Long-read: the future of tech is smart-tech

If you've not been to San Francisco's SoMA (South of Market) district for a while, it may come as a shock.

In the underpass where drug addicts once gathered in force, you will now find astroturf and food trucks; the pile of battered shopping carts replaced by cocktail tables. Walking down 2nd street used to involve sidestepping homeless people and avoiding eye contact; now you have to get out the way of clumps of young men heading to the nearest coffee shop while talking excitedly about Perl, app updates and social media buzz.

The boom is back.
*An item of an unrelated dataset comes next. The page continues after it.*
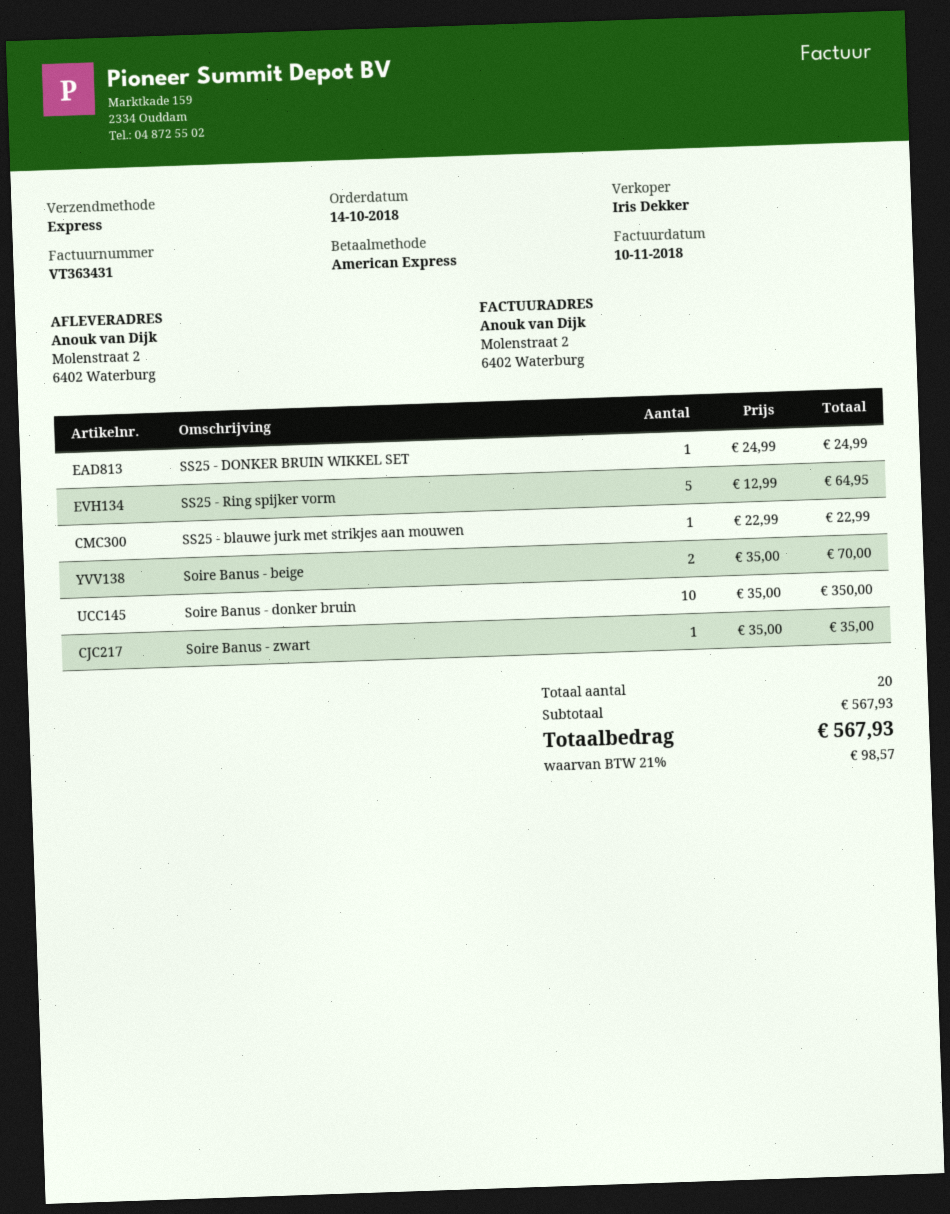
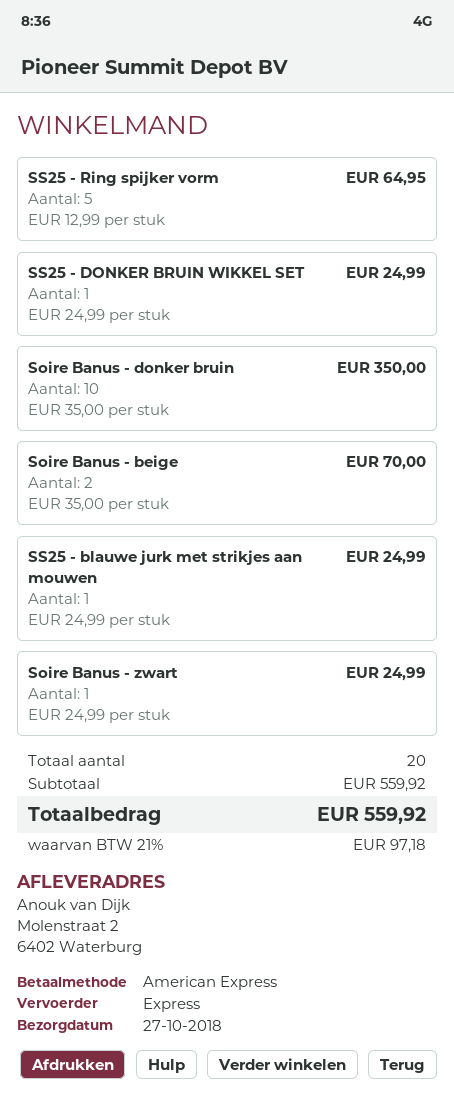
SS25 - blauwe jurk met strikjes aan mouwen: 1 x 22.99 = 22.99 -> 1 x 24.99 = 24.99
Soire Banus - zwart: 1 x 35.00 = 35.00 -> 1 x 24.99 = 24.99
subtotal: 567.93 -> 559.92
tax: 21% = 98.57 -> 21% = 97.18
total: 567.93 -> 559.92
And despite dire predictions of SoMA being sent crashing back down when the tech bubble bursts, the company we've come to see represents a foundation that many believe will continue to stand long after the app-economy has had its day.

That foundation is smart-tech. The inter-twining of hardware and software to make people's lives better. This new wave of products requires more than coding; it needs engineering. It needs more than buzz because it has to be physically traded (success is in units shifted not likes, users or downloads). And to survive, it has to reach far beyond the Silicon Valley start-up scene into the worlds of everyday people.

Nest is the best example of this new breed of smart-tech, not least because the company and its smart thermostat was bought for a ridiculous sum of money by Google ($3.2bn). But the heady combination of ubiquitous smart phones, clever college kids, VC money and advances in sensor technology, data analysis and much else besides has sparked a mini-boom in the sector.

Smart sleepy-time

"Hi, come in," says the company's chief marketing officer Alex Zatarain as she leads us into what used to be a studio flat in a not-so-great part of town but is now the headquarters of Luna, makers of the world's first smart bed.

Luna's HQ is SoMA used to be a studio apartment

It's a long thin open-plan apartment with a bedroom on the left containing the company's display and testing model, a small, crowded kitchen offering coffee and snacks and at the end a lounge area with desks, a couch and a flat-screen TV.

"Forgive the mess, we just got back from a show in New York and haven't unpacked properly," CTO Massimo Bassi tells us. Just before the New York show, the Luna team was at the Consumer Electronics Show in Vegas. In each case, it elicited praise and support for its vision of a smart bed that will help people sleep, and wake, by monitoring their movement and vital signs.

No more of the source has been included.